Key trend: Dividends fell from ~4–5% in the 1950s–1980s to ~1.5–2.5% since the 1990s. Capital gains became the dominant return component. The 2000s decade had a negative total return.

Bottom line: High return over extended periods, but high risk (especially short-term); high liquidity.

2.4 Mutual Funds

Mutual fund: A fund that buys a variety of stocks or bonds from different companies, allowing investors to diversify easily. In 2021, over 47% of U.S. households invested in mutual funds.

Index fund: A mutual fund that seeks to mirror the overall market’s performance rather than trying to pick winning stocks.

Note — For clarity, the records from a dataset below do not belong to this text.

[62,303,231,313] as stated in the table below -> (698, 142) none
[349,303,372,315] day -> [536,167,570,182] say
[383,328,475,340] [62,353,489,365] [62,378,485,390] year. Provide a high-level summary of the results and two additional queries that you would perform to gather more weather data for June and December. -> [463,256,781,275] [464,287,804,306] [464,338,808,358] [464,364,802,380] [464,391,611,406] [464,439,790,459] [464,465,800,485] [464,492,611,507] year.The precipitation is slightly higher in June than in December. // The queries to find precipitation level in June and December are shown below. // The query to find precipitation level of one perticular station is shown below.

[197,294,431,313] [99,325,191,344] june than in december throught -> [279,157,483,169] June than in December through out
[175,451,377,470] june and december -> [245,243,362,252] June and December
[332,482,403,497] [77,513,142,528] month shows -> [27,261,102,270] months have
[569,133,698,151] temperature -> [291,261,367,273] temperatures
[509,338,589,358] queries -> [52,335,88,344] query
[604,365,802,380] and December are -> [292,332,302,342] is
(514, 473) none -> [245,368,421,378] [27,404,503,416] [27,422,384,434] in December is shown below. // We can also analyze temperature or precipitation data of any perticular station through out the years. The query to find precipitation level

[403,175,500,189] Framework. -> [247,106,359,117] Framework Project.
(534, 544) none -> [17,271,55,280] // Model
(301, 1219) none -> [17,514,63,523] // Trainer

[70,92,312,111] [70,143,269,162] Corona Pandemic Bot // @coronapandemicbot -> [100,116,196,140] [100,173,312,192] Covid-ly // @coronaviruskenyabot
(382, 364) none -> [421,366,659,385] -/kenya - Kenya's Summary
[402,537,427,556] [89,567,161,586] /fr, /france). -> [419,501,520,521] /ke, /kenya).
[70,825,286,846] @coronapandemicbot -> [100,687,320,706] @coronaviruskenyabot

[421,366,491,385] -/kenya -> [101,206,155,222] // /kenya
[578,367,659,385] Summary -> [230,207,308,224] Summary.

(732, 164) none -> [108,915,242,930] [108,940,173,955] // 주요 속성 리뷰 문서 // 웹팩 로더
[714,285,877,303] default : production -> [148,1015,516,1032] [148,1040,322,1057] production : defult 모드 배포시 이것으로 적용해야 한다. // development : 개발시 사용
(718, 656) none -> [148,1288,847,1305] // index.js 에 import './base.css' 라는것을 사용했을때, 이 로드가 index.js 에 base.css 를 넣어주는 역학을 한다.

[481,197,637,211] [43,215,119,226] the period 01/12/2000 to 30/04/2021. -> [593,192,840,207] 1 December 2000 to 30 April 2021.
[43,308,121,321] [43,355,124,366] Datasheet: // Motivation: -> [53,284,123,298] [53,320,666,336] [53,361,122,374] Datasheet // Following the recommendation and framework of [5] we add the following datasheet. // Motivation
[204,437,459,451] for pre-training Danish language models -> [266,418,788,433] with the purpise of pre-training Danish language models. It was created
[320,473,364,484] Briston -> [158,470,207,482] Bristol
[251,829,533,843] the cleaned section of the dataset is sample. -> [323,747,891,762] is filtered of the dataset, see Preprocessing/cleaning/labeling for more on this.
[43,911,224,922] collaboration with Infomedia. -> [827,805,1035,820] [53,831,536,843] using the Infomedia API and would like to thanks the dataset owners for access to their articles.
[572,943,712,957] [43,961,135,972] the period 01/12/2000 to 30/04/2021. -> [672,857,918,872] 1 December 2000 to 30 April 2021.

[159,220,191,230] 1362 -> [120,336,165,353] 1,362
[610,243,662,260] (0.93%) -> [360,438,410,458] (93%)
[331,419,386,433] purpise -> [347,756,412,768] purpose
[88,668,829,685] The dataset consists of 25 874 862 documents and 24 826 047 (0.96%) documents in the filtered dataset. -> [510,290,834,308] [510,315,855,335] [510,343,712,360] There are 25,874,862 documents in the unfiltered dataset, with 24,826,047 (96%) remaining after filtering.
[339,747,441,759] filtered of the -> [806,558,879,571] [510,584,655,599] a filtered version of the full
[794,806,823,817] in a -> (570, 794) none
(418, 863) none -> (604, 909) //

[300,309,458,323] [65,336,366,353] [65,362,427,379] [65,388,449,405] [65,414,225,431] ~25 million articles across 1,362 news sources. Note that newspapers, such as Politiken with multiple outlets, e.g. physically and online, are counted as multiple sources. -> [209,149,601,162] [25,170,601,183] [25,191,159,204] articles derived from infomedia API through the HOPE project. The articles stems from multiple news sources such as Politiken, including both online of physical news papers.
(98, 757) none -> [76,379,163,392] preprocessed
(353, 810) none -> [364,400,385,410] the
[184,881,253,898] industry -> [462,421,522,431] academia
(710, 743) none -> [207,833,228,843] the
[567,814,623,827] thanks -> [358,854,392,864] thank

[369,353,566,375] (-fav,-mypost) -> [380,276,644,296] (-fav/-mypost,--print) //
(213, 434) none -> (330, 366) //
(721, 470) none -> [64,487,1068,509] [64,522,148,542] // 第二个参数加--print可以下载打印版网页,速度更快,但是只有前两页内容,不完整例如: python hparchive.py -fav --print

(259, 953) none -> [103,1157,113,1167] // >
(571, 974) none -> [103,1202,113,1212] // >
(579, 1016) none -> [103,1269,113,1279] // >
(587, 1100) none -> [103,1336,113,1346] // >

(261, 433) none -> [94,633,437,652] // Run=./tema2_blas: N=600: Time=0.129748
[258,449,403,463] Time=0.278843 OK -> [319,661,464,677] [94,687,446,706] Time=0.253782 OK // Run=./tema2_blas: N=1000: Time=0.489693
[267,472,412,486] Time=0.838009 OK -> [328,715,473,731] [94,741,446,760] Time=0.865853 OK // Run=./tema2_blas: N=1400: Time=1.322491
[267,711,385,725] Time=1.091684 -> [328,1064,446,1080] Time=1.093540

Diversification: “Don’t put all your eggs in one basket” — buying from a wide range of companies to reduce risk.

In 2008, average U.S. stock mutual funds declined 38%, devastating those near retirement who depended on these funds.

Bottom line: Medium-to-high return; medium-to-high risk (but lower than individual stocks); medium-to-high liquidity.

2.5 Housing and Other Tangible Assets

Equity: The monetary value a homeowner would have after selling the house and repaying any outstanding bank loans.

Home equity calculation:

  • Buy house for $200,000, put 10% down ($20,000), borrow $180,000
  • Over time, pay loan down to $100,000 remaining; house value rises to $250,000
  • Equity = $250,000 − $100,000 = $150,000
  • About two-thirds of U.S. households own their home
  • Total U.S. home equity: $23.6 trillion (mid-2021)
  • Median existing home price: $122,900 (1990) → $232,000 (2016) — average 3.1% per year
  • Housing provides both financial returns (capital gains) and nonfinancial returns (shelter/consumption)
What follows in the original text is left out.